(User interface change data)
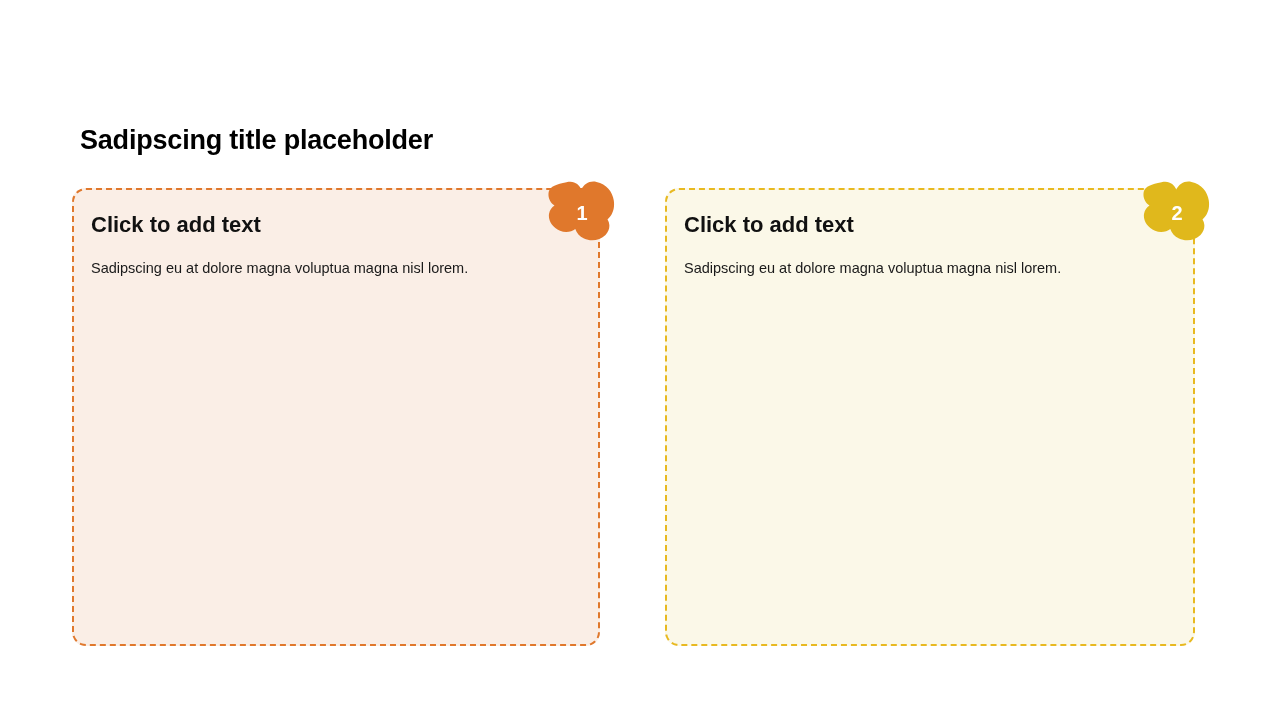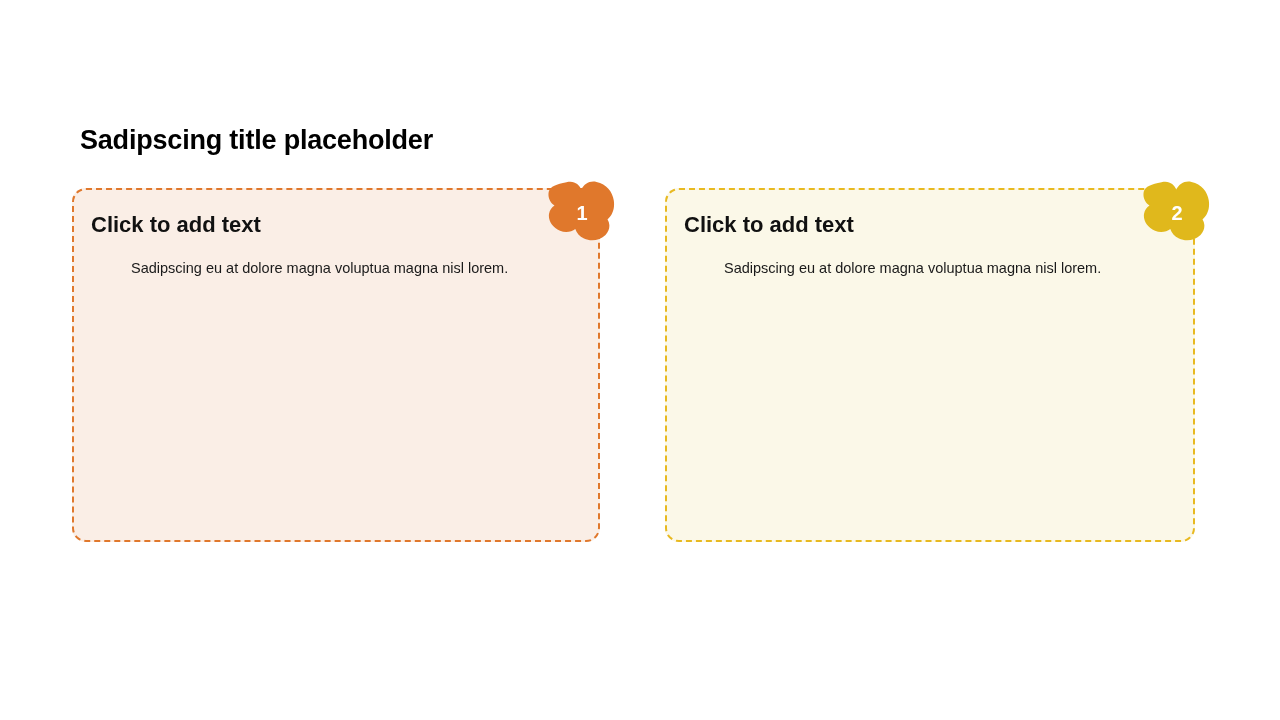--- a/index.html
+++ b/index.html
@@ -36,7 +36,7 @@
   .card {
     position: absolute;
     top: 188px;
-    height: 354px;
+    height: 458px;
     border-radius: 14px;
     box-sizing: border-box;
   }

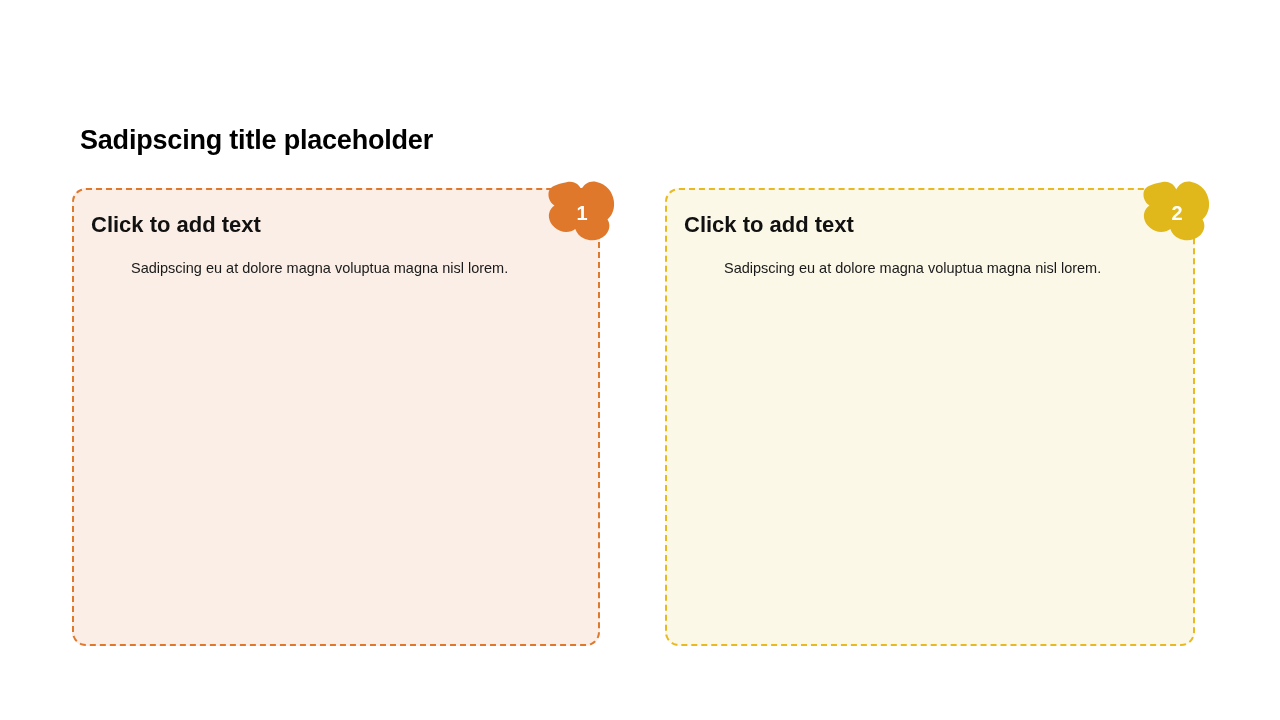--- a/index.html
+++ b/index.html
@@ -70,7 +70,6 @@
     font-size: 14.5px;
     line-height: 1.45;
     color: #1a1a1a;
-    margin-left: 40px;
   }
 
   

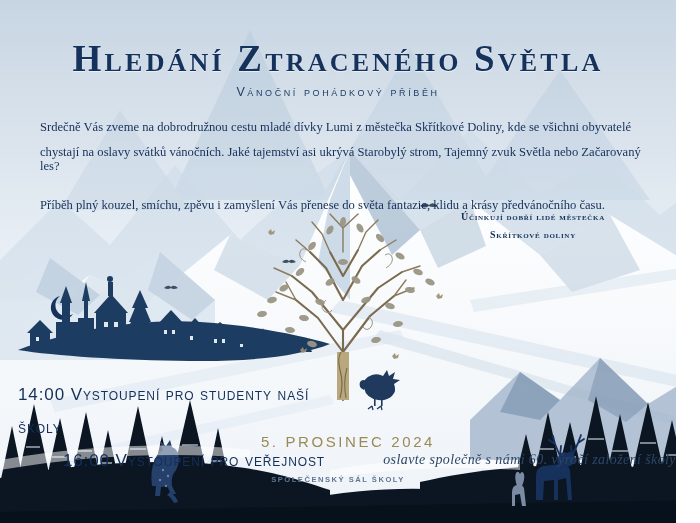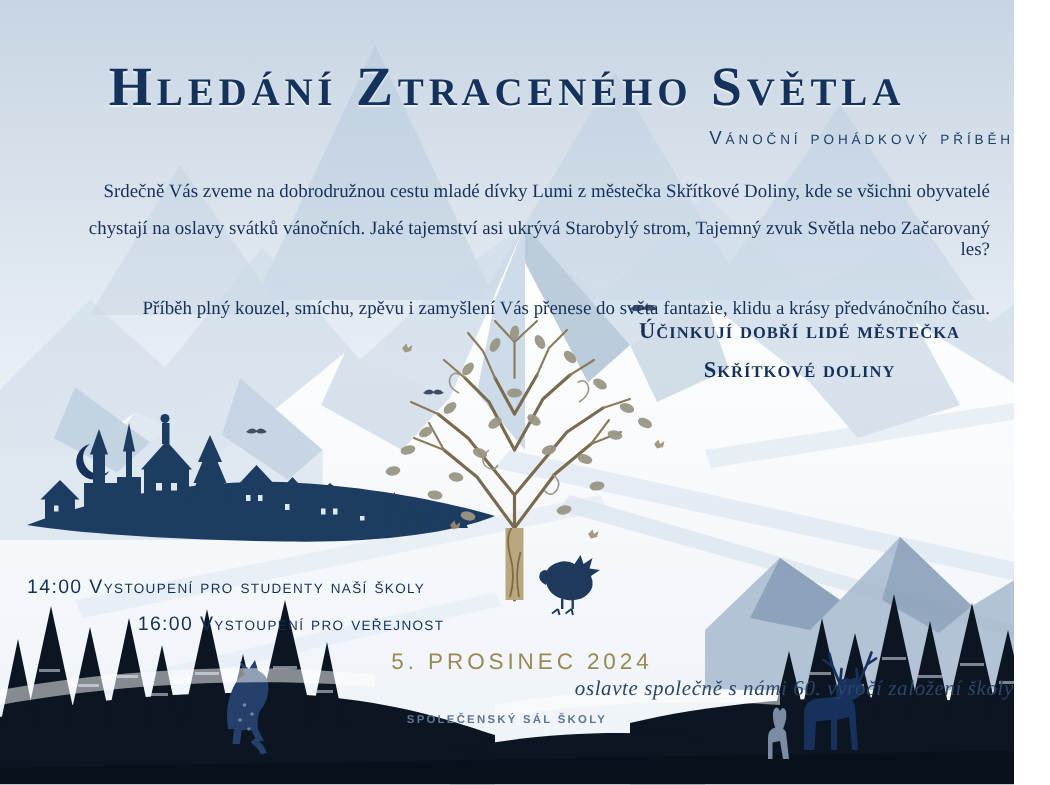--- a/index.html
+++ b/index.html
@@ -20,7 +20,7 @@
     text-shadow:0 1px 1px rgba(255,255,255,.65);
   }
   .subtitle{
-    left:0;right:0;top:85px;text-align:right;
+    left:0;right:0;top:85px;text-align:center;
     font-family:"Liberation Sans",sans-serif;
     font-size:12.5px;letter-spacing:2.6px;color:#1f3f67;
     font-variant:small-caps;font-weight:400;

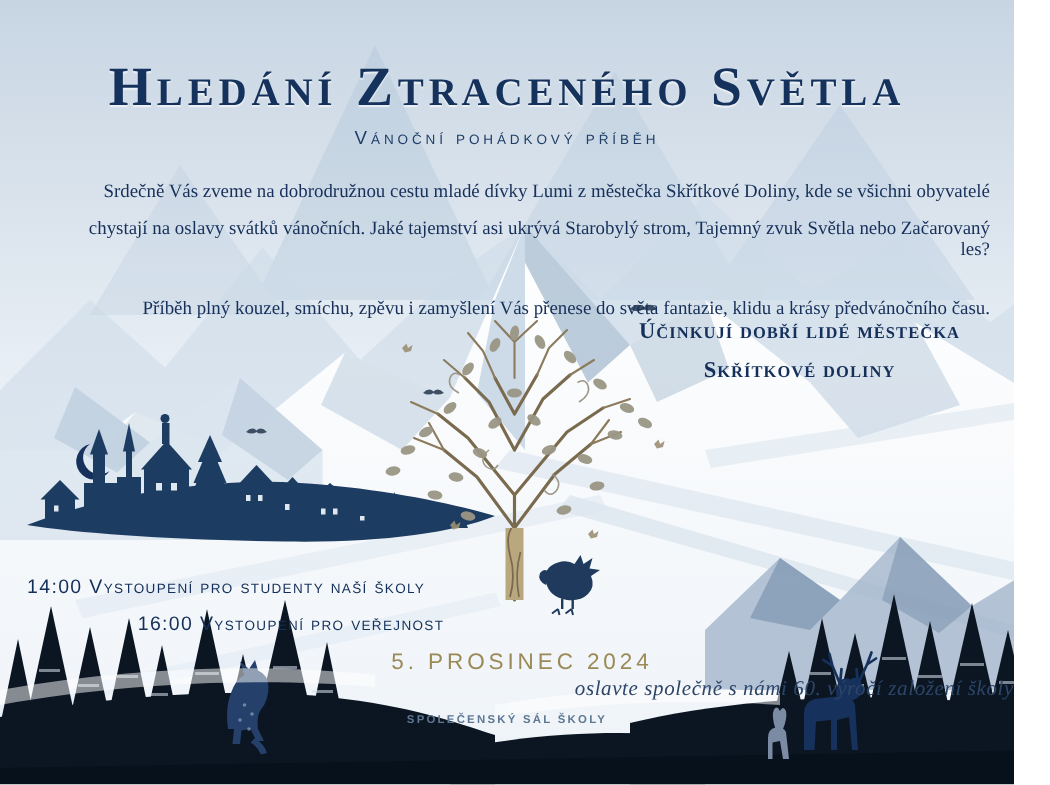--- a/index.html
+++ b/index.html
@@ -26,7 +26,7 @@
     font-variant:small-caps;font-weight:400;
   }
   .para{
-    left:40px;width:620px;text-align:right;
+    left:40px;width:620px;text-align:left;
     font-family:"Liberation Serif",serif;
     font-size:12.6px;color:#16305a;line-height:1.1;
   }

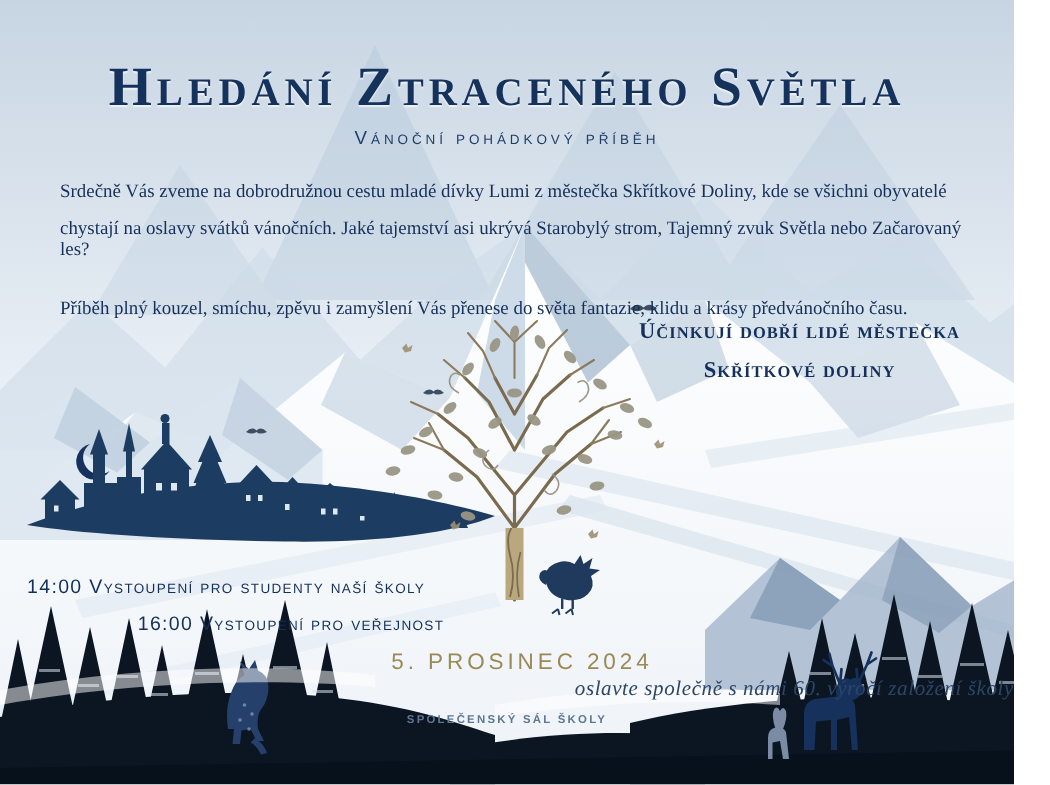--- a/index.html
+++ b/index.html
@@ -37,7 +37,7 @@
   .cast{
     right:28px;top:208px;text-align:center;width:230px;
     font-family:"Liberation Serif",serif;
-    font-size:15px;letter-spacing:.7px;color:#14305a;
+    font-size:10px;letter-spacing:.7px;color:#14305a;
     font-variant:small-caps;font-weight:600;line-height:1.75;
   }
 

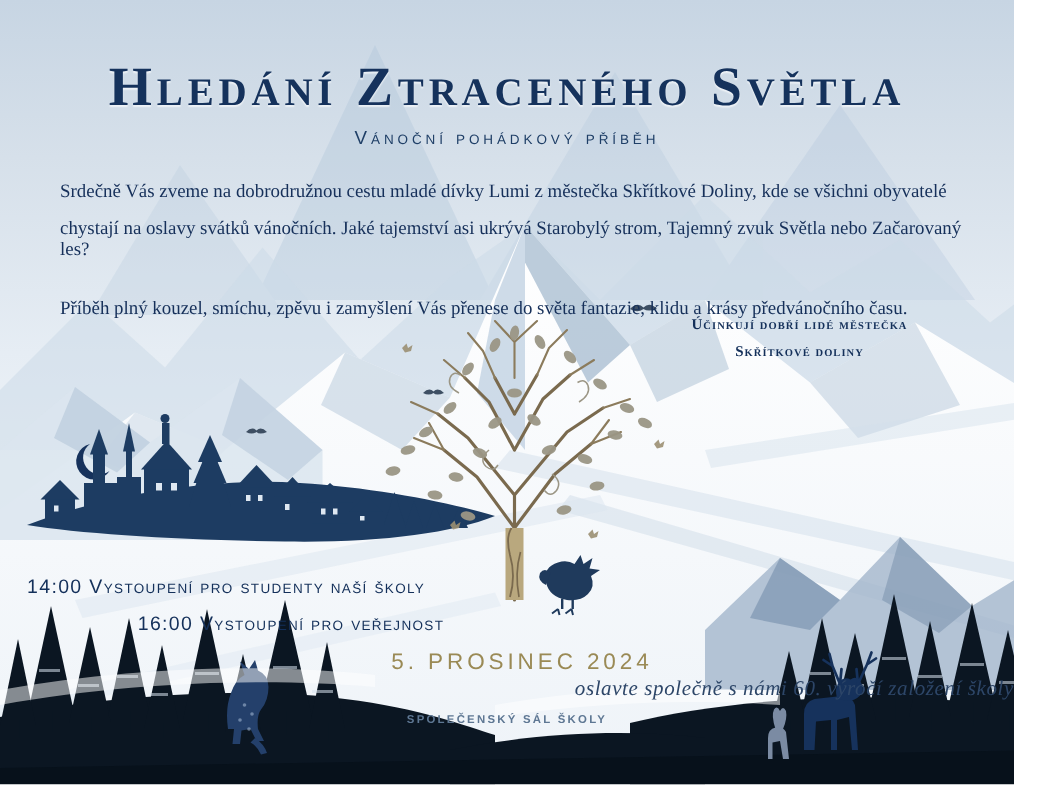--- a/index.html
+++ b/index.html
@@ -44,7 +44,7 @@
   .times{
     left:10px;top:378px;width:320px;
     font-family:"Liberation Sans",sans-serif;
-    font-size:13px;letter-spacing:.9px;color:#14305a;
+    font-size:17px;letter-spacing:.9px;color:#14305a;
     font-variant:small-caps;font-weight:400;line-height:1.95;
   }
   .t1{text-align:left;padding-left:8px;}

:: Exercise instructions ::
Your answer must be an exact reproduction of all entries, containing no pictures.

:: Your solution ::
--- a/index.html
+++ b/index.html
@@ -36,7 +36,7 @@
   .card {
     position: absolute;
     top: 188px;
-    height: 354px;
+    height: 458px;
     border-radius: 14px;
     box-sizing: border-box;
   }

--- a/index.html
+++ b/index.html
@@ -70,7 +70,6 @@
     font-size: 14.5px;
     line-height: 1.45;
     color: #1a1a1a;
-    margin-left: 40px;
   }
 
   

--- a/index.html
+++ b/index.html
@@ -20,7 +20,7 @@
     text-shadow:0 1px 1px rgba(255,255,255,.65);
   }
   .subtitle{
-    left:0;right:0;top:85px;text-align:right;
+    left:0;right:0;top:85px;text-align:center;
     font-family:"Liberation Sans",sans-serif;
     font-size:12.5px;letter-spacing:2.6px;color:#1f3f67;
     font-variant:small-caps;font-weight:400;

--- a/index.html
+++ b/index.html
@@ -26,7 +26,7 @@
     font-variant:small-caps;font-weight:400;
   }
   .para{
-    left:40px;width:620px;text-align:right;
+    left:40px;width:620px;text-align:left;
     font-family:"Liberation Serif",serif;
     font-size:12.6px;color:#16305a;line-height:1.1;
   }

--- a/index.html
+++ b/index.html
@@ -37,7 +37,7 @@
   .cast{
     right:28px;top:208px;text-align:center;width:230px;
     font-family:"Liberation Serif",serif;
-    font-size:15px;letter-spacing:.7px;color:#14305a;
+    font-size:10px;letter-spacing:.7px;color:#14305a;
     font-variant:small-caps;font-weight:600;line-height:1.75;
   }
 

--- a/index.html
+++ b/index.html
@@ -44,7 +44,7 @@
   .times{
     left:10px;top:378px;width:320px;
     font-family:"Liberation Sans",sans-serif;
-    font-size:13px;letter-spacing:.9px;color:#14305a;
+    font-size:17px;letter-spacing:.9px;color:#14305a;
     font-variant:small-caps;font-weight:400;line-height:1.95;
   }
   .t1{text-align:left;padding-left:8px;}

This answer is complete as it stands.